Keras/Tensorflow中包含梯度的自定义损失函数

u5rb5r59  于 2022-11-13  发布在  其他
关注(0)|答案(1)|浏览(261)

我看到这个问题之前已经被问过几次了,但没有任何解决办法。我的问题很简单:我想实现一个损失函数,它计算预测梯度和真值之间的MSE(最终转到更复杂的损失函数)。
我定义了以下两个函数:

def my_loss(y_true, y_pred, x):
    dydx = K.gradients(y_pred, x)
    return K.mean(K.square(dydx - y_true), axis=-1)

def my_loss_function(x):
    def gradLoss(y_true, y_pred):
        return my_loss(y_true, y_pred, x)
    return gradLoss

然后,在我的模型中,我调用

model_loss = my_loss_function(x)
model.compile(optimizer=Adam(lr=0.01),
              loss=model_loss)

但我收到以下错误:
ValueError: An operation hasfor gradient. Please make sure that all of your ops have a gradient defined (i.e. are differentiable). Common ops without gradient: K.argmax, K.round, K.eval.
下面是完整的代码,以供参考。

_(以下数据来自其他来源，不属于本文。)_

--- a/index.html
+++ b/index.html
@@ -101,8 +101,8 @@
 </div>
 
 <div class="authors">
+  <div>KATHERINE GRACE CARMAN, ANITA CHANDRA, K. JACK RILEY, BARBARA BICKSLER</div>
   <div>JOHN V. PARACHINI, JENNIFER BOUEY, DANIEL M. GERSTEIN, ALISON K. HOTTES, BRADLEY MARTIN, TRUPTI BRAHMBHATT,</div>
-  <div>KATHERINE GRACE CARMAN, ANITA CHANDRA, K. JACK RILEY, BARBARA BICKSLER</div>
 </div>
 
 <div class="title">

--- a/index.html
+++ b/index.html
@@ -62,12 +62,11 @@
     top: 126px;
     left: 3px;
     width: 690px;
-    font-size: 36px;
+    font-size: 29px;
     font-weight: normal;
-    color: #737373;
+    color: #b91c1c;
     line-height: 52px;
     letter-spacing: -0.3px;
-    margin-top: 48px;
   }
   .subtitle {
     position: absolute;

实现这样一个损失函数的正确方法是什么?

import tensorflow as tf
from tensorflow import keras

import numpy as np
import math, random
import matplotlib.pyplot as plt

from keras.layers import Input, Dense
from keras.models import Model
from keras.optimizers import Adam

##################################################################################
# set neural network parameters
#     \param [in] NUM_HIDDEN_NODES: neurons per hidden layer
#     \param [in] NUM_EXAMPLES:     total number of examples
#     \param [in] TRAIN_SPLIT:      proportion of examples that are for training
#     \param [in] MINI_BATCH_SIZE:  batch size for optimization step
#     \param [in] NUM_EPOCHS:       iterations for training
##################################################################################
NUM_HIDDEN_NODES = 10
NUM_EXAMPLES = 500
TRAIN_SPLIT = .8
MINI_BATCH_SIZE = 100
NUM_EPOCHS = 400

##################################################################################
# define the function to approximate
#     \param [in] x: list of inputs to evaluate function at
##################################################################################
def my_function(x):
    return np.sin(x)

##################################################################################
# generate training and test data according to TRAIN_SPLIT
#     \param [in] start:    starting point for the data
#     \param [in] end:      ending point for the data
#     \param [out] x_train: data on which the neural network will be trained on
#     \param [out] y_train: data on which the neural network will be trained on
#     \param [out] x_test:  data on which the trained neural network will be 
#                           validated
#     \param [out] y_test:  data on which the trained neural network will be 
#                           validated
##################################################################################
def create_data(start, end):
    x = np.float32(np.random.uniform(start, end, (1, NUM_EXAMPLES))).T
    y = my_function(x)

    train_size = int(NUM_EXAMPLES*TRAIN_SPLIT)
    x_train = x[:train_size]
    x_test = x[train_size:]
    y_train = my_function(x_train)
    y_test = my_function(x_test)

    return (x_train, y_train, x_test, y_test)

from keras import backend as K

def my_loss(y_true, y_pred, x):
    dydx = K.gradients(y_pred, x)
    return K.mean(K.square(dydx - y_true), axis=-1)

def my_loss_function(x):
    def gradLoss(y_true, y_pred):
        return my_loss(y_true, y_pred, x)
    return gradLoss

##################################################################################
# generate the neural network model
##################################################################################
def create_model():
    x = Input(shape=(1, ))

    # hidden layers with tanh activation function
    h1 = Dense(10, activation="tanh")(x)
    h2 = Dense(10, activation="tanh")(h1)
    h3 = Dense(10, activation="tanh")(h2)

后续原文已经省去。